[Data excerpts]
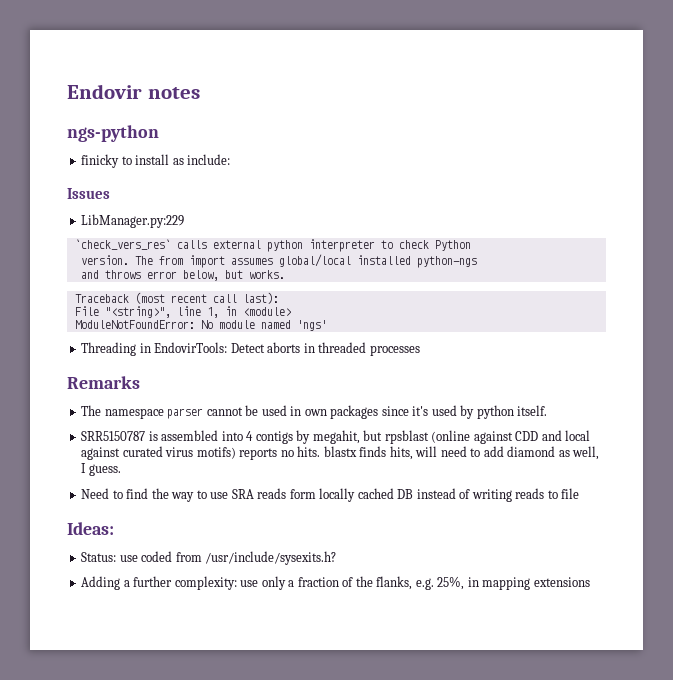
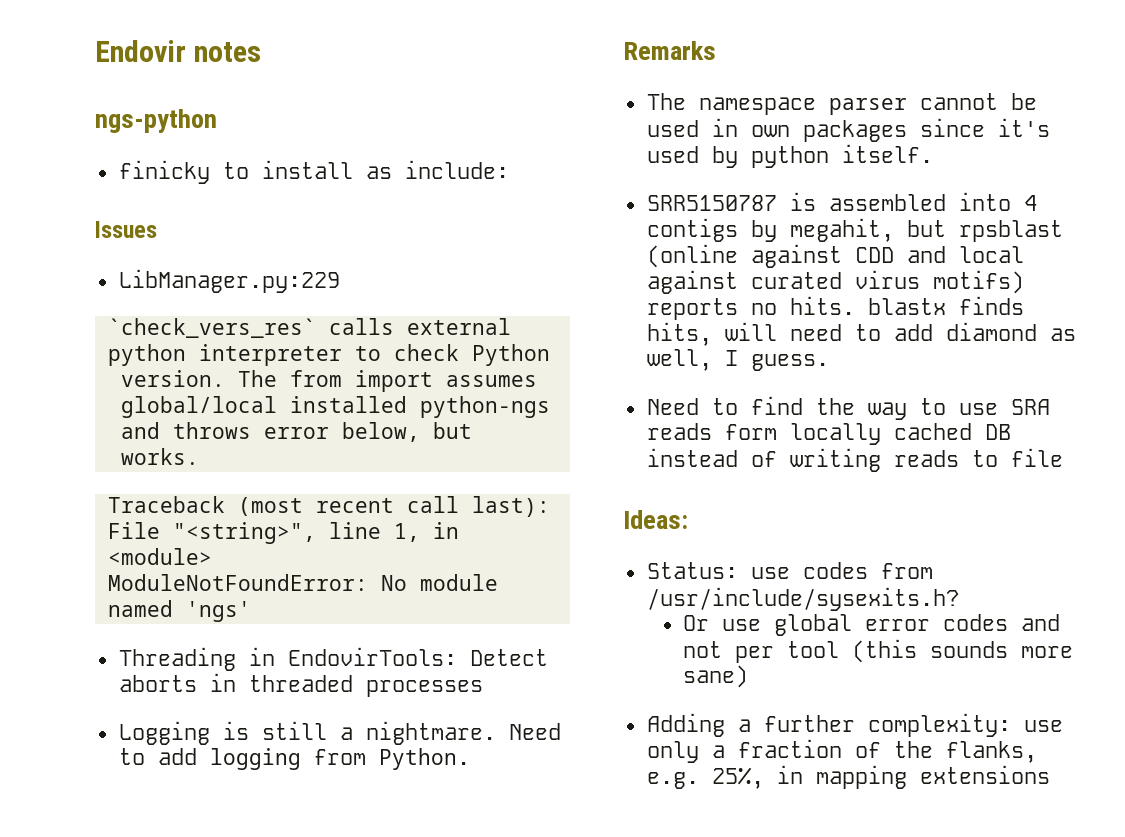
+ Logging is still a nightmare. Need to add logging from Python.
- Status: use coded from /usr/include/sysexits.h?
+ Status: use codes from /usr/include/sysexits.h?
+ Or use global error codes and not per tool (this sounds more sane)

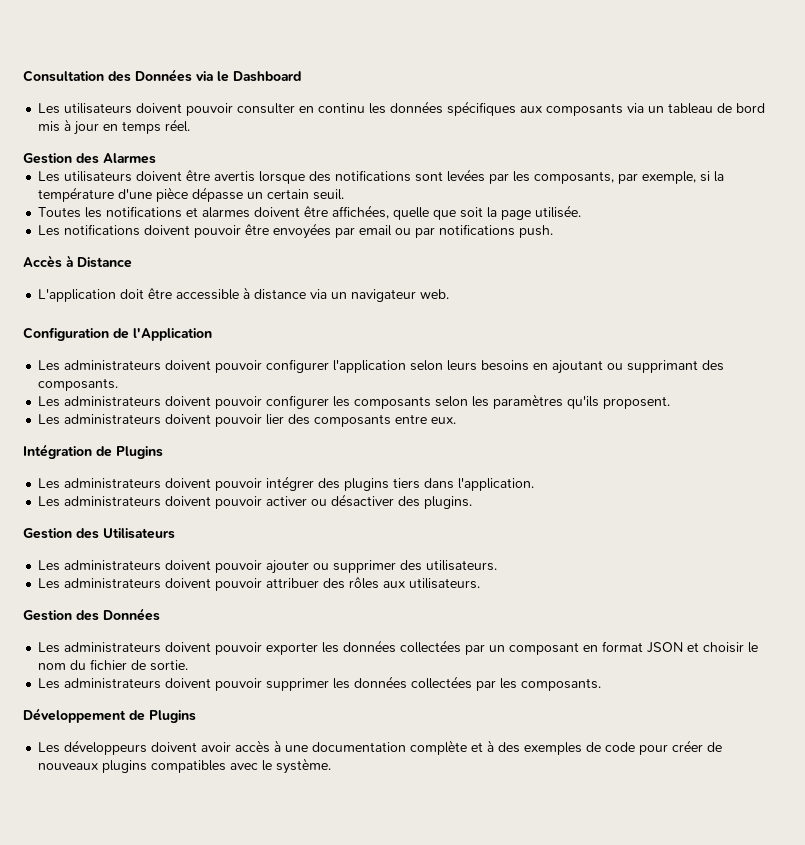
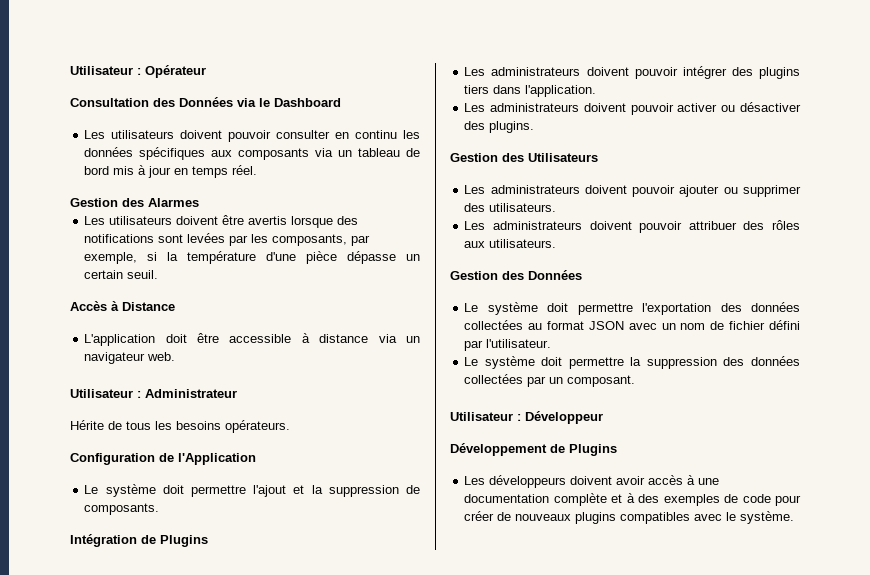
+ Utilisateur : Opérateur
- Toutes les notifications et alarmes doivent être affichées, quelle que soit la page utilisée.
- Les notifications doivent pouvoir être envoyées par email ou par notifications push.
+ Utilisateur : Administrateur
+ Hérite de tous les besoins opérateurs.
  Configuration de l'Application
- Les administrateurs doivent pouvoir configurer l'application selon leurs besoins en ajoutant ou supprimant des composants.
- Les administrateurs doivent pouvoir configurer les composants selon les paramètres qu'ils proposent.
- Les administrateurs doivent pouvoir lier des composants entre eux.
+ Le système doit permettre l'ajout et la suppression de composants.
- Les administrateurs doivent pouvoir exporter les données collectées par un composant en format JSON et choisir le nom du fichier de sortie.
- Les administrateurs doivent pouvoir supprimer les données collectées par les composants.
+ Le système doit permettre l'exportation des données collectées au format JSON avec un nom de fichier défini par l'utilisateur.
+ Le système doit permettre la suppression des données collectées par un composant.
+ Utilisateur : Développeur

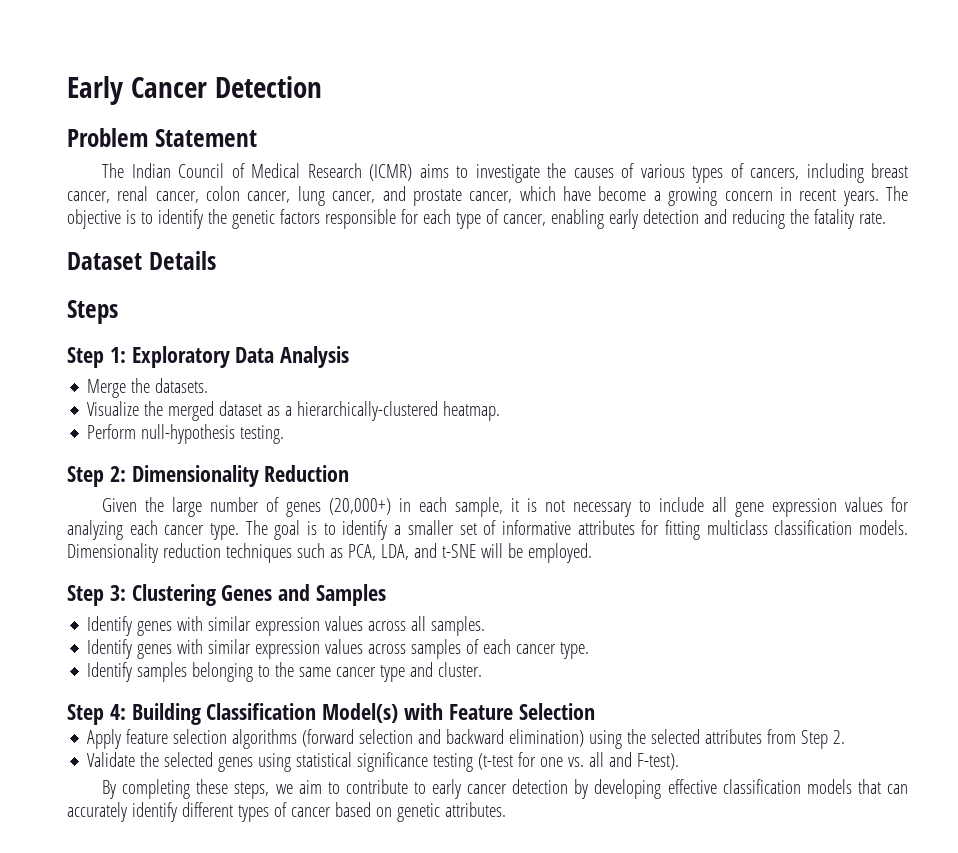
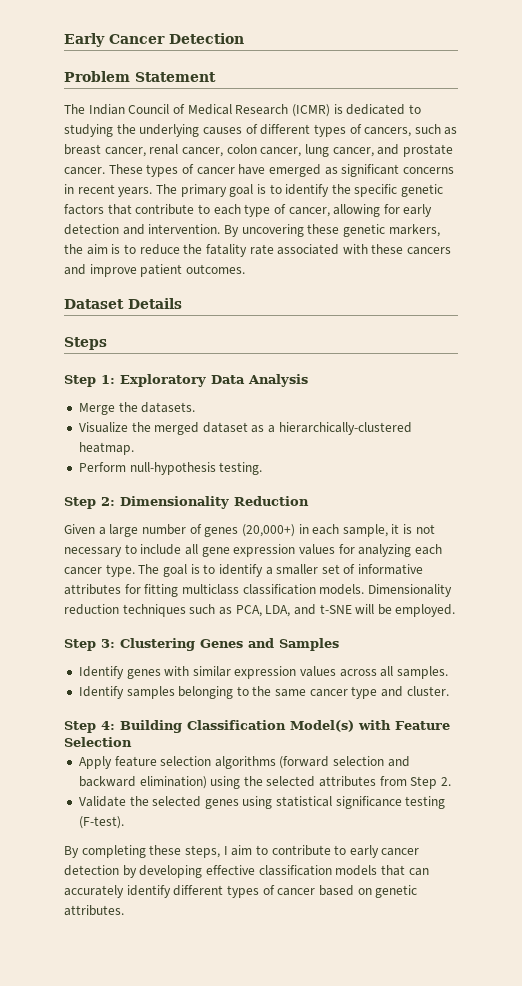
- The Indian Council of Medical Research (ICMR) aims to investigate the causes of various types of cancers, including breast cancer, renal cancer, colon cancer, lung cancer, and prostate cancer, which have become a growing concern in recent years.
+ The Indian Council of Medical Research (ICMR) is dedicated to studying the underlying causes of different types of cancers, such as breast cancer, renal cancer, colon cancer, lung cancer, and prostate cancer. These types of cancer have emerged as significant concerns in recent years.
- The objective is to identify the genetic factors responsible for each type of cancer, enabling early detection and reducing the fatality rate.
+ The primary goal is to identify the specific genetic factors that contribute to each type of cancer, allowing for early detection and intervention. By uncovering these genetic markers, the aim is to reduce the fatality rate associated with these cancers and improve patient outcomes.
- Given the large number of genes (20,000+) in each sample, it is not necessary to include all gene expression values for analyzing each cancer type.
+ Given a large number of genes (20,000+) in each sample, it is not necessary to include all gene expression values for analyzing each cancer type.
- Identify genes with similar expression values across samples of each cancer type.
- Validate the selected genes using statistical significance testing (t-test for one vs. all and F-test).
+ Validate the selected genes using statistical significance testing (F-test).
- By completing these steps, we aim to contribute to early cancer detection by developing effective classification models that can accurately identify different types of cancer based on genetic attributes.
+ By completing these steps, I aim to contribute to early cancer detection by developing effective classification models that can accurately identify different types of cancer based on genetic attributes.

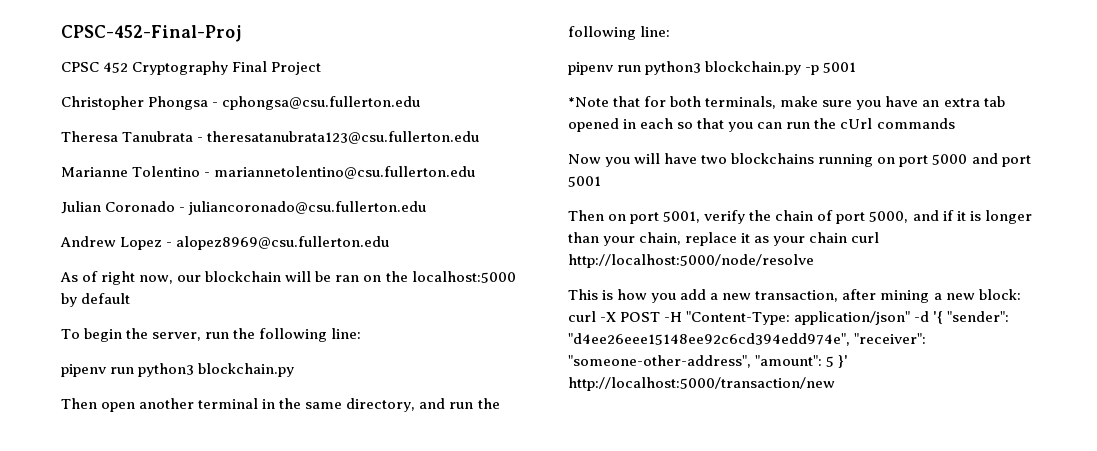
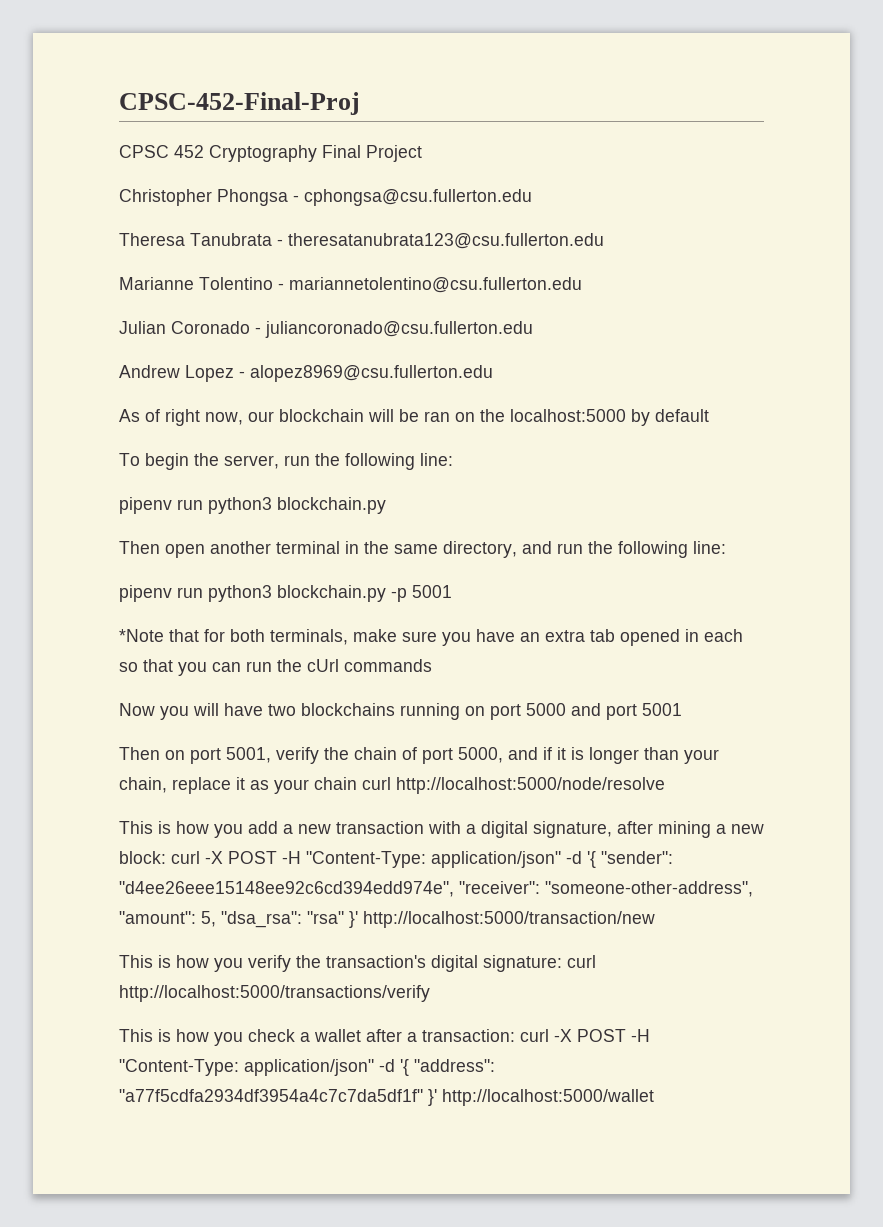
- This is how you add a new transaction, after mining a new block: curl -X POST -H "Content-Type: application/json" -d '{ "sender": "d4ee26eee15148ee92c6cd394edd974e", "receiver": "someone-other-address", "amount": 5 }' http://localhost:5000/transaction/new
+ This is how you add a new transaction with a digital signature, after mining a new block: curl -X POST -H "Content-Type: application/json" -d '{ "sender": "d4ee26eee15148ee92c6cd394edd974e", "receiver": "someone-other-address", "amount": 5, "dsa_rsa": "rsa" }' http://localhost:5000/transaction/new
+ This is how you verify the transaction's digital signature: curl http://localhost:5000/transactions/verify
+ This is how you check a wallet after a transaction: curl -X POST -H "Content-Type: application/json" -d '{ "address": "a77f5cdfa2934df3954a4c7c7da5df1f" }' http://localhost:5000/wallet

> EXERCISE BRIEF
Set down the records above exactly as written, beginning with the first line and ending with the line that contains "- Les administrateurs doivent pouvoir supprimer", and do not include pictures.

> REPLY
+ Logging is still a nightmare. Need to add logging from Python.
- Status: use coded from /usr/include/sysexits.h?
+ Status: use codes from /usr/include/sysexits.h?
+ Or use global error codes and not per tool (this sounds more sane)

+ Utilisateur : Opérateur
- Toutes les notifications et alarmes doivent être affichées, quelle que soit la page utilisée.
- Les notifications doivent pouvoir être envoyées par email ou par notifications push.
+ Utilisateur : Administrateur
+ Hérite de tous les besoins opérateurs.
  Configuration de l'Application
- Les administrateurs doivent pouvoir configurer l'application selon leurs besoins en ajoutant ou supprimant des composants.
- Les administrateurs doivent pouvoir configurer les composants selon les paramètres qu'ils proposent.
- Les administrateurs doivent pouvoir lier des composants entre eux.
+ Le système doit permettre l'ajout et la suppression de composants.
- Les administrateurs doivent pouvoir exporter les données collectées par un composant en format JSON et choisir le nom du fichier de sortie.
- Les administrateurs doivent pouvoir supprimer les données collectées par les composants.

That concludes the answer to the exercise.